What do you do when your religious beliefs begin to evolve and you find yourself at a crossroads? Do you abandon your Faith? Do you stay where you are religiously different but culturally the same? Do you go where you are religiously the same but culturally and racially and ethnically different?
What did I do?
I mistakenly believed that I could speak out against the Black Church and religious based heterosexism and homophobia and be welcomed and affirmed in churches that were welcoming and affirming but racially and ethnically lacking. There is so much work that needs to be done in the area of racial reconciliation.
I mistakenly believed that if I spoke out against religious based homophobia and heterosexism in the Black Church that the Black LGBT community would welcome me with open arms. It doesn’t work like that. You don’t get brownie points for that. There is justified mistrust of preachers and that has made it an upstream swim at times.
I mistakenly believed that the group of friends I had as well as certain family members would have unconditional love and respect for me after I supported LGBT equality.
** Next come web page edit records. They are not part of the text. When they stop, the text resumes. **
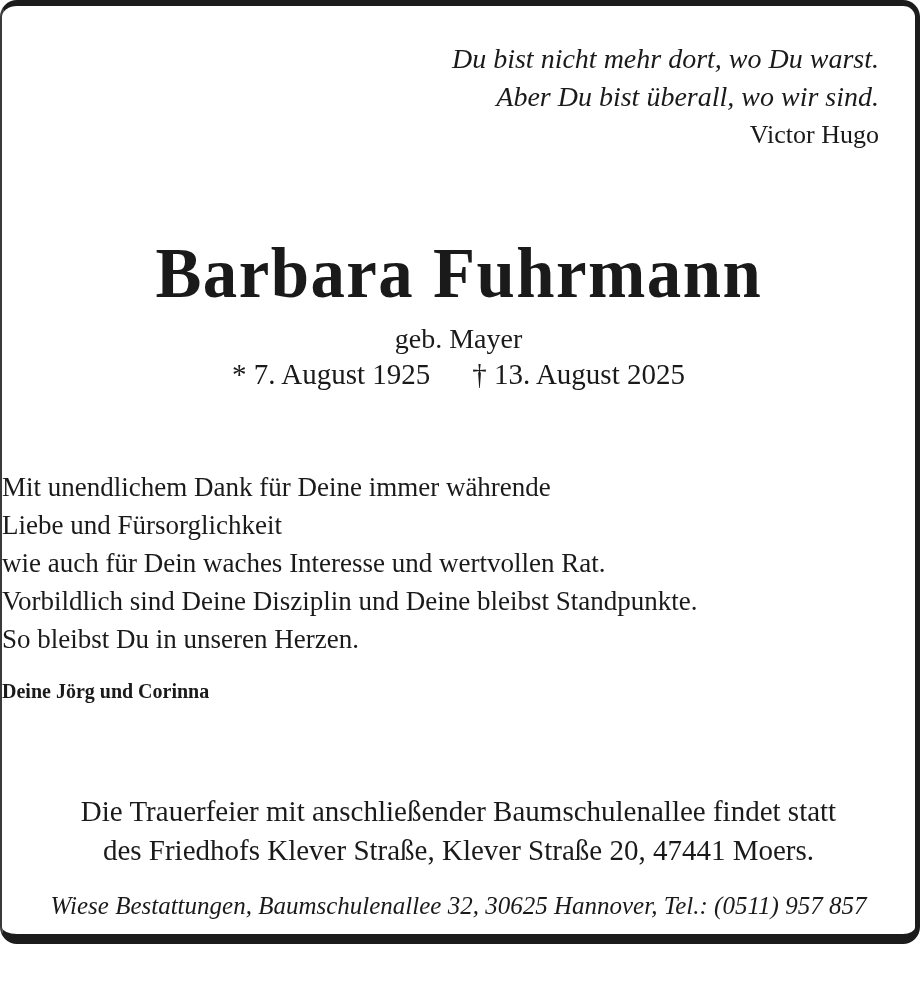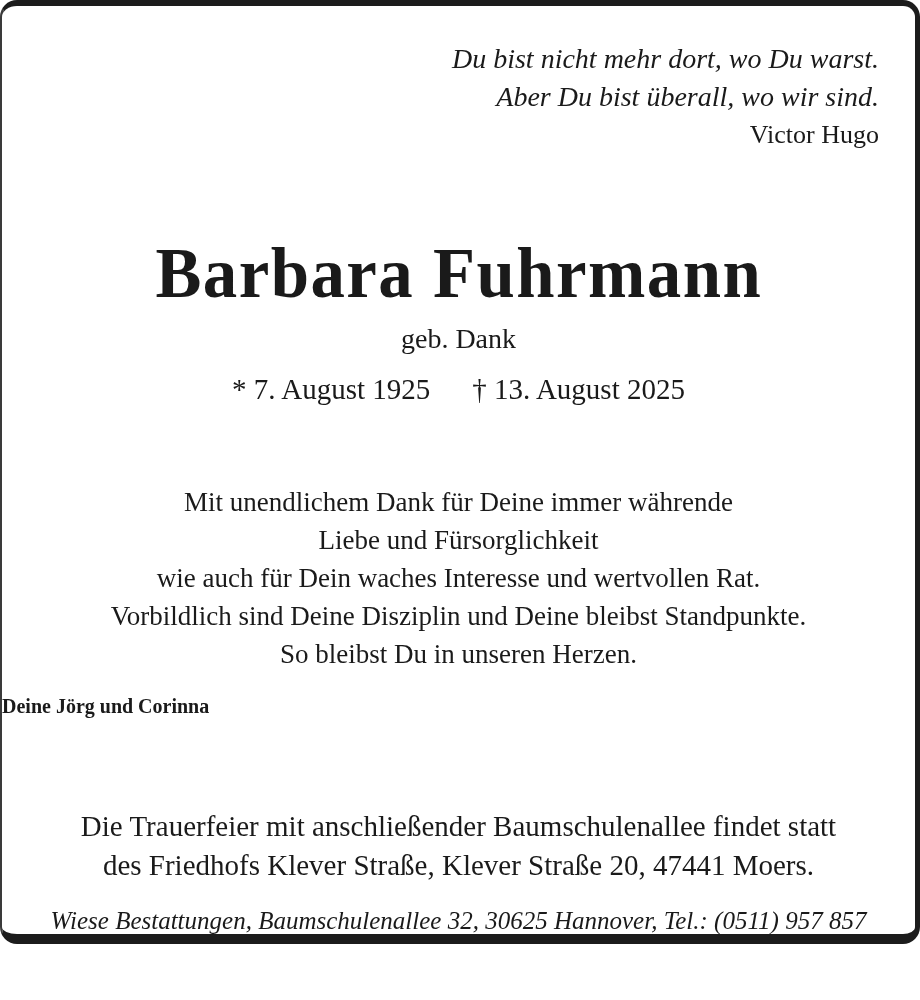--- a/index.html
+++ b/index.html
@@ -109,7 +109,7 @@
     <div class="deceased-name">Barbara Fuhrmann</div>
   </div>
 
-  <div class="birth-name">geb. Dank</div>
+  <div class="birth-name">geb. Mayer</div>
 
   <div class="dates-line">
     <span>* 7. August 1925</span>

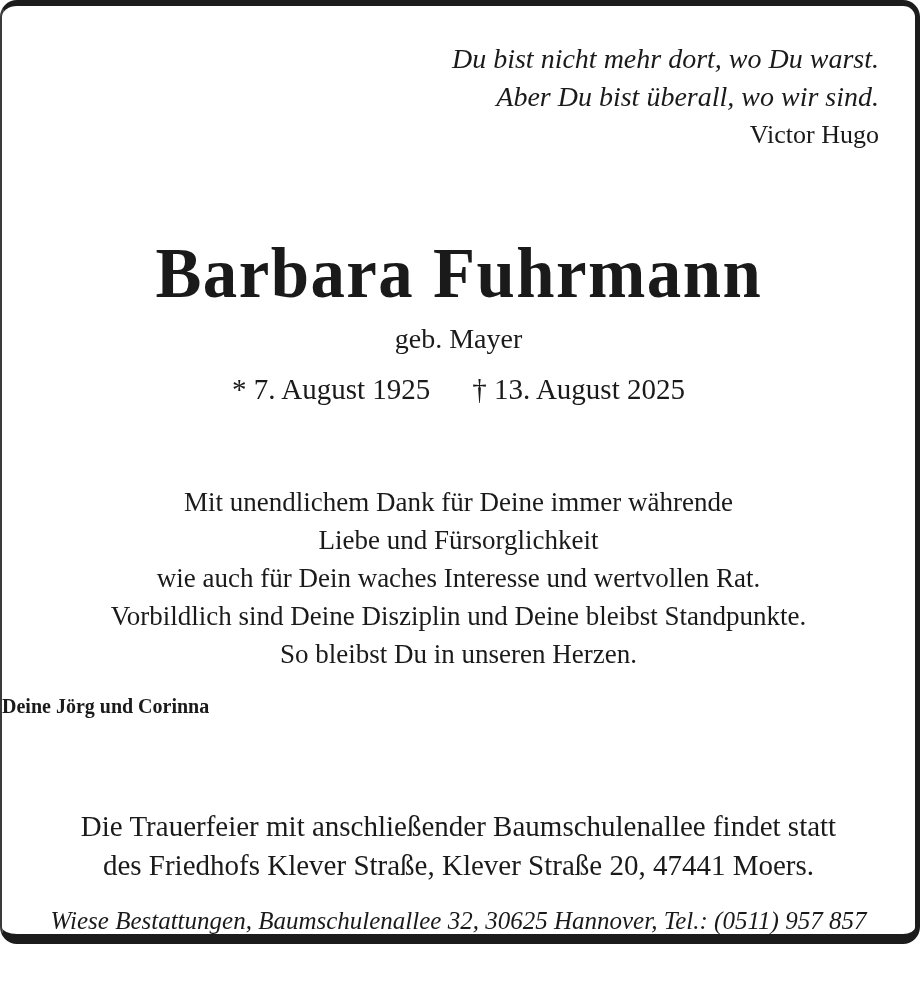--- a/index.html
+++ b/index.html
@@ -62,7 +62,6 @@
     gap: 42px;
     font-size: 29px;
     line-height: 36px;
-    margin-top: 15px;
   }
 
   .tribute-block {

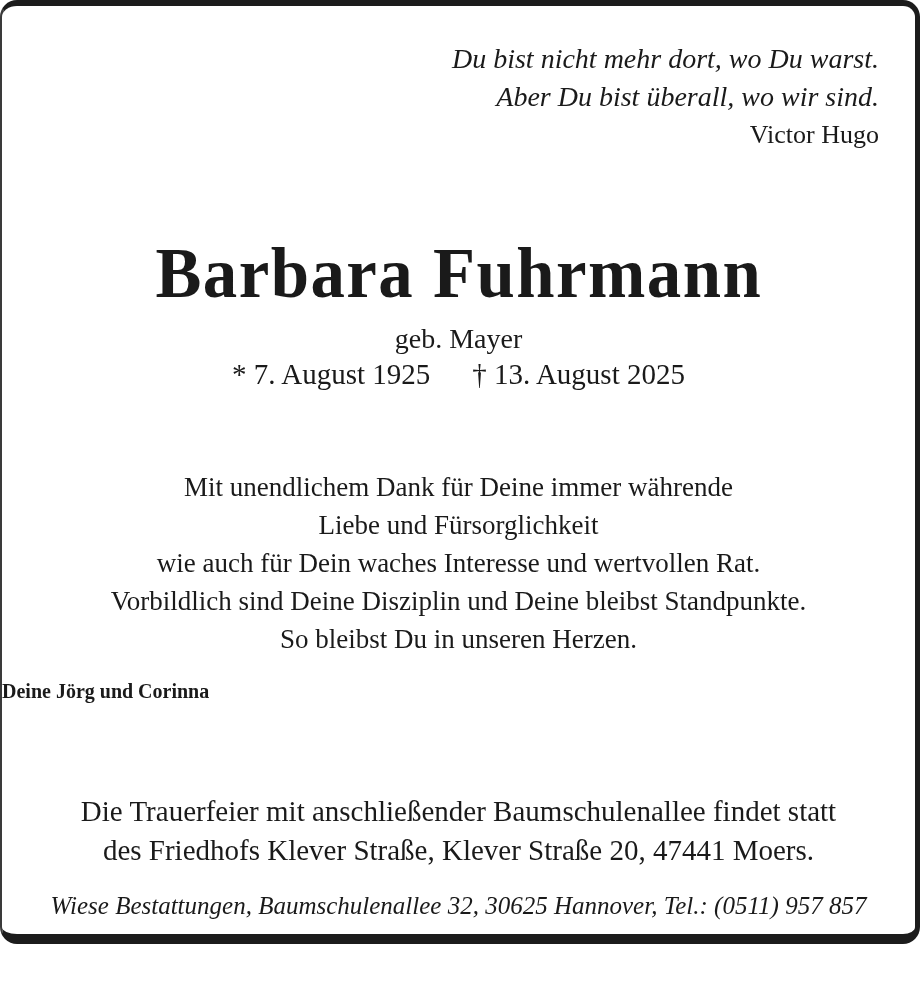--- a/index.html
+++ b/index.html
@@ -66,7 +66,6 @@
 
   .tribute-block {
     margin-top: 76px;
-    text-align: center;
     font-size: 27px;
     line-height: 38px;
   }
For some odd reason you can do everything but support LGBT equality.
After occupying many of my hours,days, weeks, months and years as an LGBT equality activist as a straight ally, I quietly walked away January 2013. I am still an ally through and through but I determined that the sacrifice as an in your face and online activist was just too much for my family and I. I took down my facebook page discontinued my twitter and have not heard from my over 2000 or so followers. Not tossing sour grapes. I think it is important for all of us to examine why we do the things we do as well as who are the most important people in our lives. Those people who have our best interest in mind will be there for us through good and bad and even when we say good bye to social media.
I think it is important to speak out for those who are marginalize in our society but we must remember that it is not always valued and there will also be repercussions. If has anything to do with religious thought, you will truly rock the boat of and crash the waves.
Being real, I find myself missing the Black Church experience constantly; especially Sunday mornings. I miss the pulpit, I miss hearing the congregation say “Yes Lord”, in unison. I have personally struggled fitting in to an almost all white progressive congregation not just based on race. I am also dealing with the fact that I am no longer a ministerial leader. That last part has been the biggest transition even though it has been two years since I joined my current church.
There are struggles and yet there are victories.
Although I carry the burden of holding on to my beliefs, I feel blessed to be able to have the strength to exercise those beliefs. Oh yes there is frustration.
Oh yes there is pain.
Beyond the frustration and pain there is strength and freedom.
I believe that Jesus has a place for all of us and we don’t have to wait until we die to have that love, freedom and acceptance that is held in that place. That place is now.